Membaguskan/menyempurnakan wudu apabila hendak mendatangi salat berjamaah

Dari Abu Rouh dari Dzil Kalaa’ dari seorang laki-laki (Sahabat Nabi) bahwasanya ia sholat Subuh bersama Nabi shollallahu alaihi wasallam. Beliau shallallahu alaihi wasallam membaca surat ar-Rum kemudian beliau mengulang-ulang satu ayat (karena ada yang terlupa, pent). Ketika selesai sholat beliau bersabda, “Sesungguhnya tersamarkan padaku (bacaan) al-Quran. Sesungguhnya kaum di antara kalian ada yang sholat bersama kami tidak menyempurnakan wudhu. Barangsiapa yang sholat bersama kami hendaknya memperbaiki wudhu’nya.” (HR. Ahmad, dihasankan Ibnu Katsir dan al-Albani)
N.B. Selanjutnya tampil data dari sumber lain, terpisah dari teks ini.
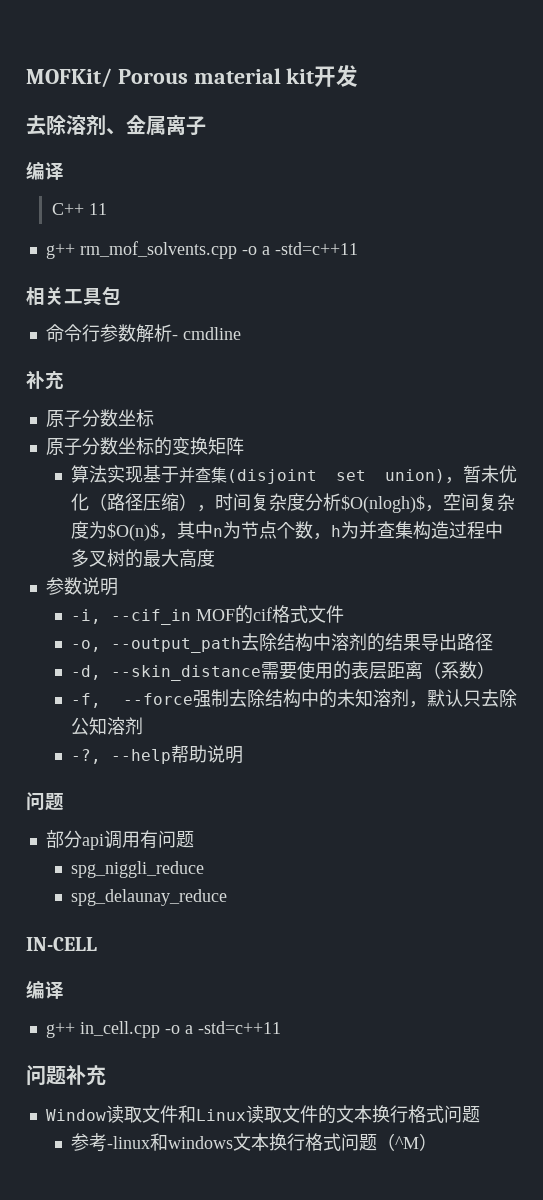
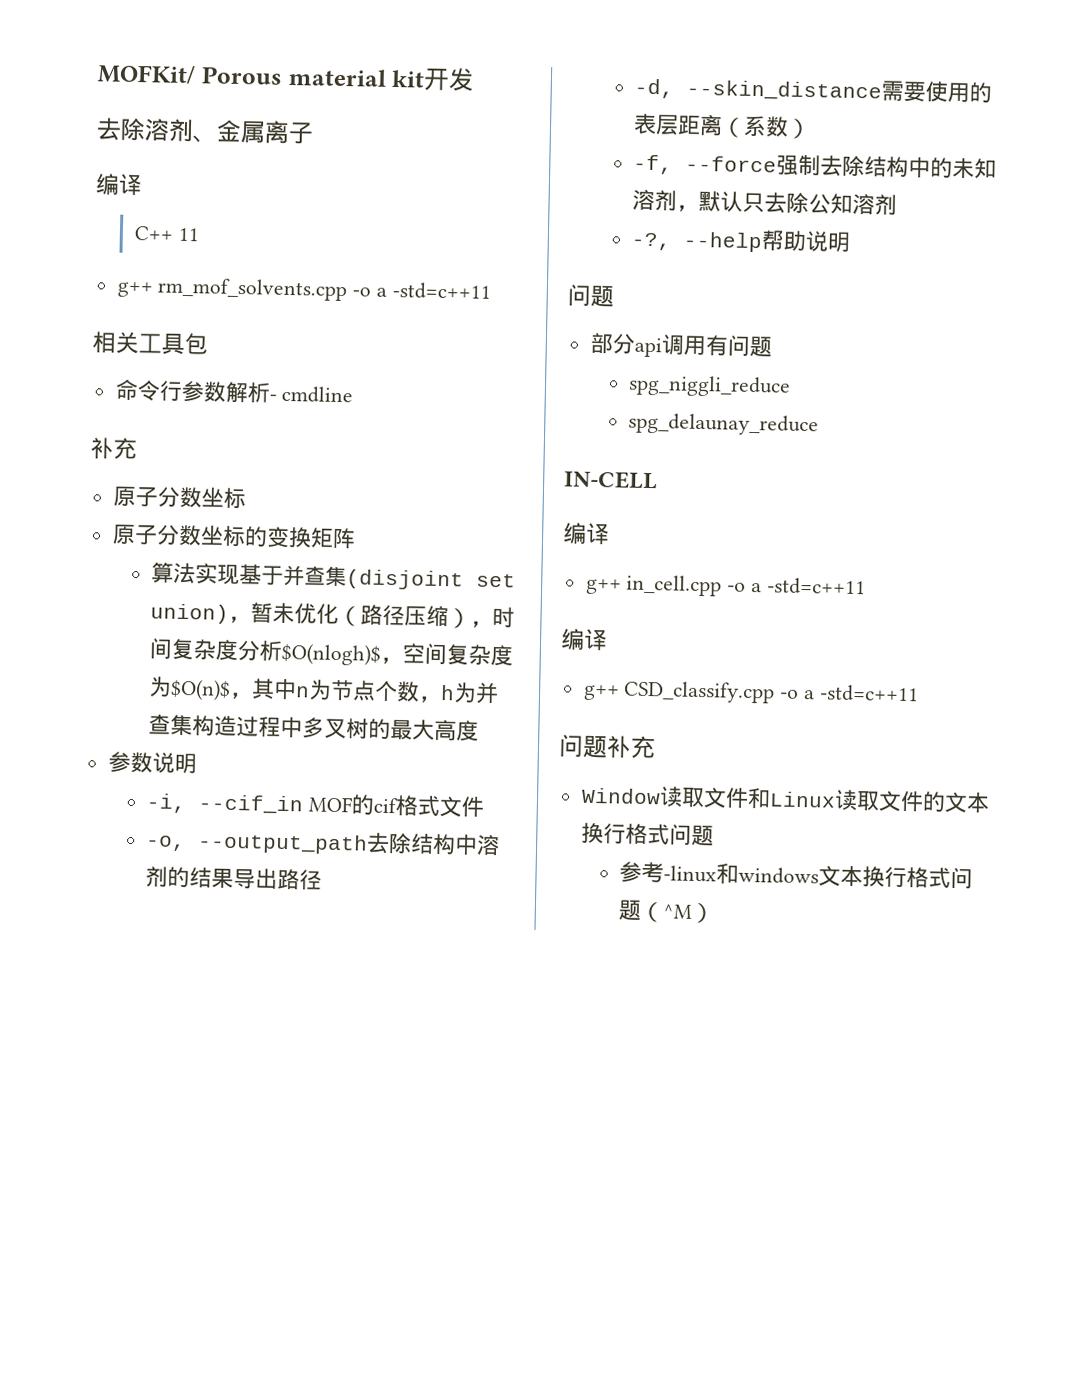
(281, 1027) none -> [560,628,608,652] [582,680,919,704] // 编译 // g++ CSD_classify.cpp -o a -std=c++11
Berwudhu di rumah, menyempurnakan wudhunya, dan berangkat ke masjid dengan berjalan kaki

“Bahwa seseorang jika berwudhu di rumahnya dan menyempurnakan wudhu'nya kemudian keluar dari rumahnya menuju masjid, tidaklah dia keluar dari rumahnya kecuali untuk shalat, niscaya tidaklah satu langkahnya kecuali Allah angkat satu derajat baginya, dan menghapus satu dosanya, dan jika dia masuk masjid kemudian shalat maka sesungguhnya para malaikat bershalawat kepadanya selama dia masih tetap di tempat shalatnya, Malaikat berdoa: Yaa Allah berilah keselamatan atasnya, Yaa Allah ampunilah dia, Yaa Allah rahmatilah dia.” (Mutafaqun alaihi)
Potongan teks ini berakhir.